Wild training camp opens Friday, when players hit the ice for the first time to signal the start of what should be an interesting season. Three days after that, because the NHL is awesome and has figured out you don't need to skate around for three weeks to get ready, Minnesota plays at Winnipeg in its first preseason tune-up.

Coming off a season in which the Wild registered a franchise-best 106 points, and following an offseason that didn't produce too much roster drama, the assumption might be that there aren't a lot of questions heading into this year.

But that's not exactly true.

While there is certainly some stability within the core of the roster and this season feels more settled than last year did at this time, there are still plenty of things to sort out.
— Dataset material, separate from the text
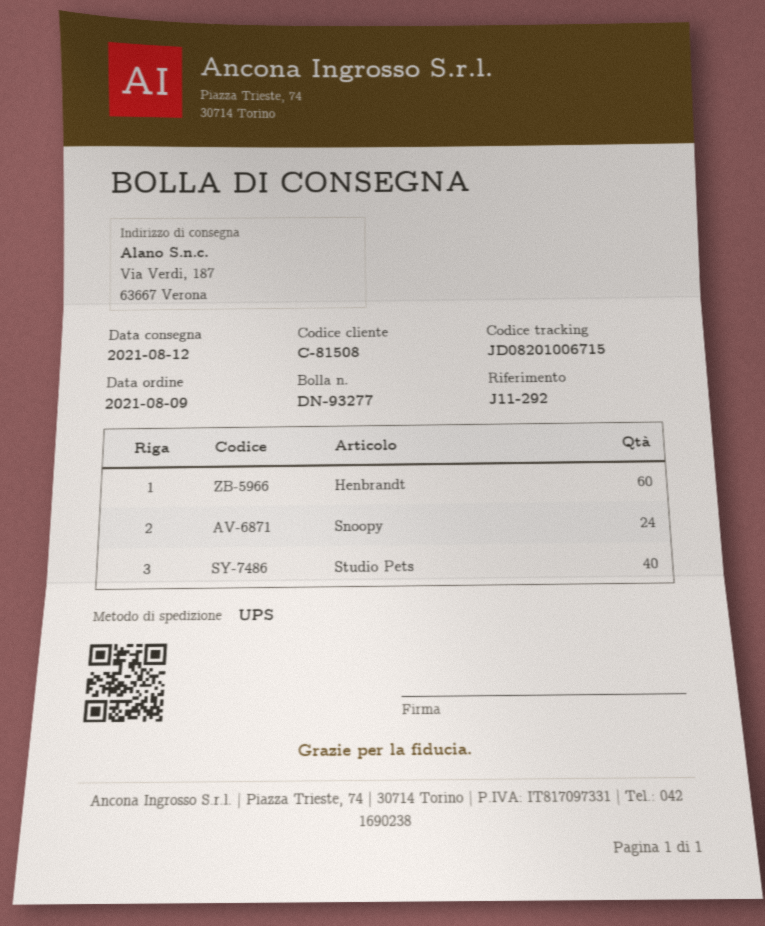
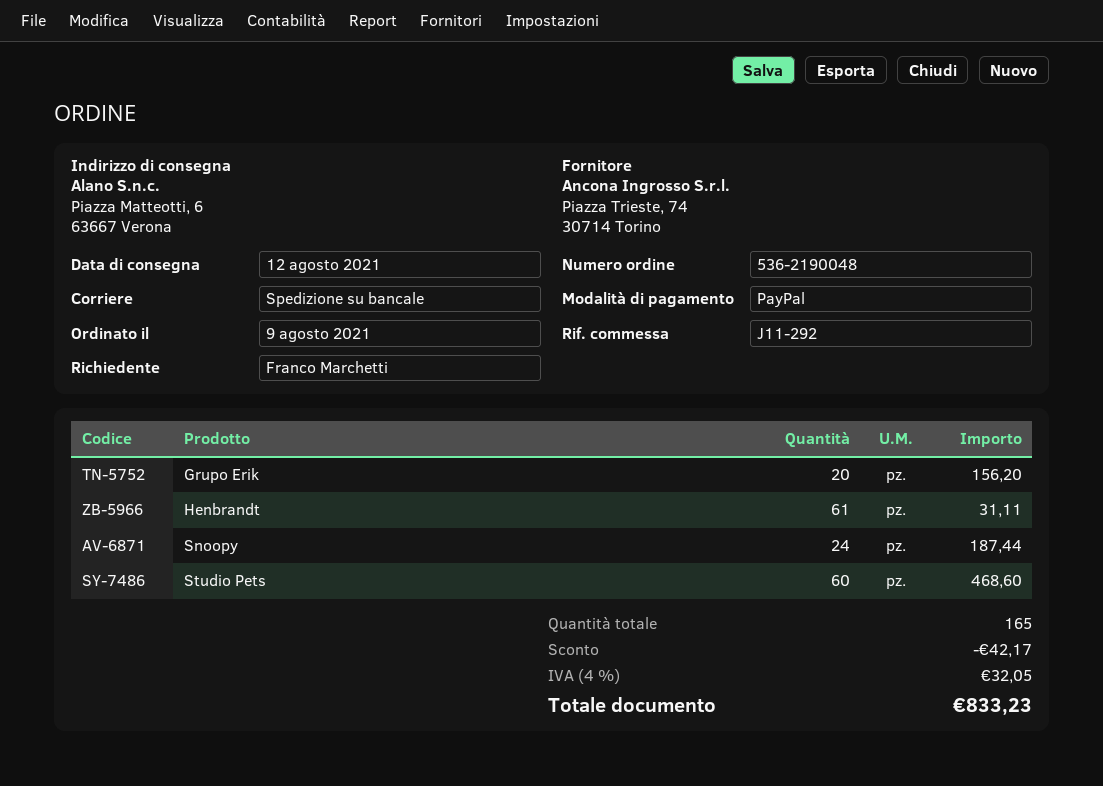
shipping method: UPS -> pallet freight
ship to: Via Verdi, 187, 63667 Verona -> Piazza Matteotti, 6, 63667 Verona
Henbrandt: 60 -> 61
Studio Pets: 40 -> 60
Grupo Erik: none -> 20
Chief among them: What can we expect from the Wild's aging veterans?

The Wild went into last season leaning heavily on five veterans in particular: Zach Parise (who was coming off a back injury), Jason Pominville, Mikko Koivu, Eric Staal and Ryan Suter.

Parise, who had averaged 29 goals the previous three seasons, dipped to 19. Pominville, who was traded this offseason, scored just 13.
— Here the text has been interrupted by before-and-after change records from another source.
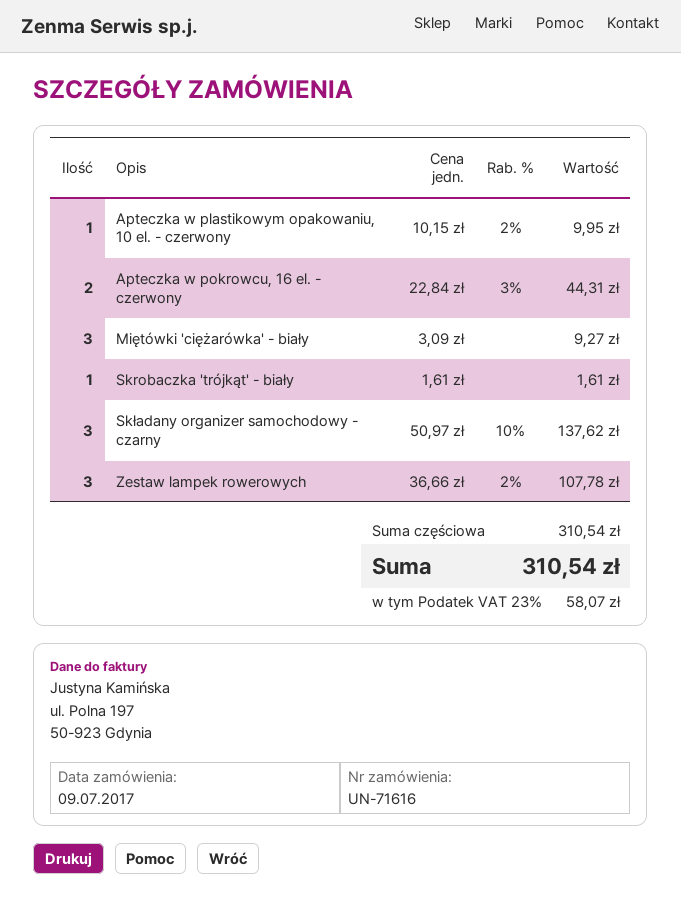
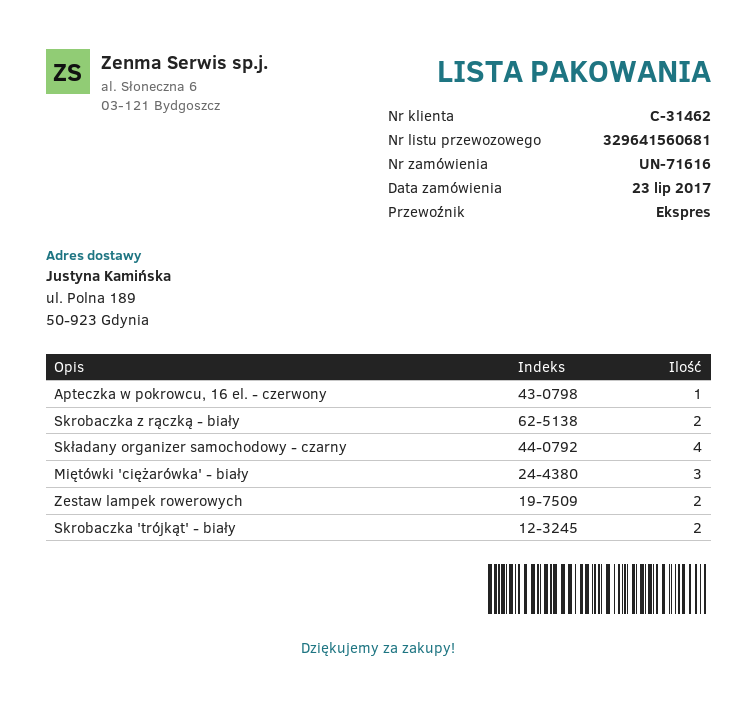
order date: 2017-07-09 -> 2017-07-23
Apteczka w plastikowym opakowaniu, 10 el. - czerwony: 1 -> none
Apteczka w pokrowcu, 16 el. - czerwony: 2 -> 1
Skrobaczka 'trójkąt' - biały: 1 -> 2
Składany organizer samochodowy - czarny: 3 -> 4
Zestaw lampek rowerowych: 3 -> 2
Skrobaczka z rączką - biały: none -> 2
The other three players, though, produced at a level either at or above expectations. Staal had a team-high 28 goals in his first season here, Koivu had 58 points and was a strong two-way player and Suter was an All-Star defenseman while logging the most minutes on the team.
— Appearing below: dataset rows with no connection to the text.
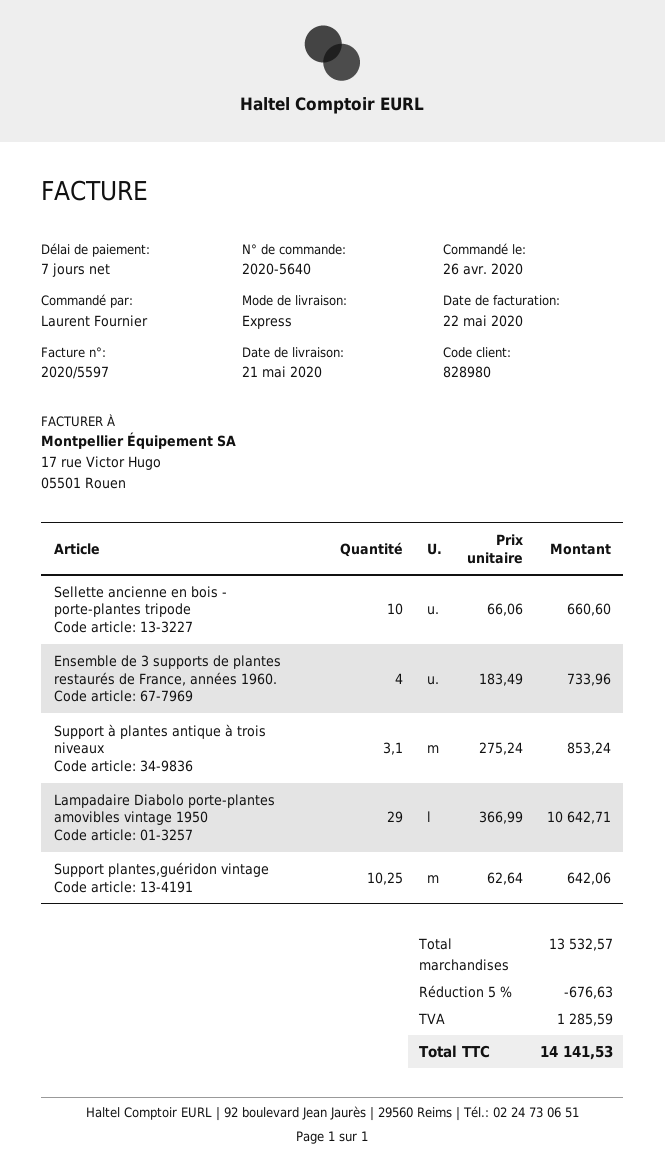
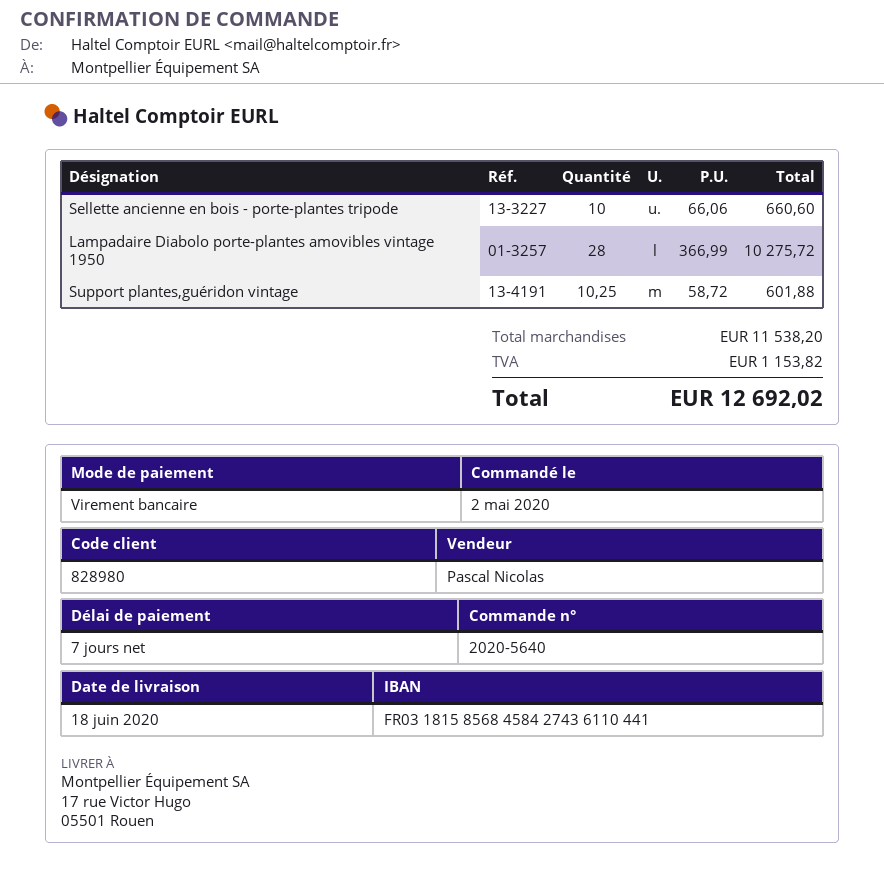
order date: 2020-04-26 -> 2020-05-02
delivery date: 2020-05-21 -> 2020-06-18
Ensemble de 3 supports de plantes restaurés de France, années 1960.: 4 x 183.49 = 733.96 -> none
Support à plantes antique à trois niveaux: 3.1 x 275.24 = 853.24 -> none
Lampadaire Diabolo porte-plantes amovibles vintage 1950: 29 x 366.99 = 10642.71 -> 28 x 366.99 = 10275.72
Support plantes,guéridon vintage: 10.25 x 62.64 = 642.06 -> 10.25 x 58.72 = 601.88
subtotal: 13532.57 -> 11538.20
discount: 5% = 676.63 -> none
tax: 1285.59 -> 1153.82
total: 14141.53 -> 12692.02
The temptation might be to pencil in similar performances from those last three guys while hoping for more from Parise, but that might not be wise.

Forwards are expected to start a sharp decline at age 32, per a study a couple of years back in the Journal of Quantitative Analysis in Sports. Parise turned 33 in July. Staal is 32 now and turns 33 in a couple of months. Koivu is 34. If they start to show their age, the Wild could be in trouble.

The good news is that forwards start to ascend toward their prime starting at age 24 per that same study. Mikael Granlund, Charlie Coyle and Nino Niederreiter are that exact age, while Jason Zucker is 25. They all produced last year and could do more this year to offset any declines from their older peers.

Still, if the Wild is going to do more than tread water, it will likely need big-time production again from those veterans. So they are fundamental to the One Big Question: Can the Wild not only sustain a place as one of the better teams in the Western Conference but also have that translate into playoff success?

Wild fans are painfully familiar with this line: Minnesota has reached the playoffs five years in a row but has never made it further than the second round in any of those five years. Last year felt like it could be different, but it ended with familiar — or even particularly painful — disappointment after such a strong regular season.

The NHL season is an 82-game grind, and the Wild will have to work just to get back in position to get in the playoffs for a sixth consecutive season. If that task is accomplished, it will still be fair to wonder if this group — particularly offensively — has what it takes to go on a deep playoff run.

We'll start to unpack the answers soon.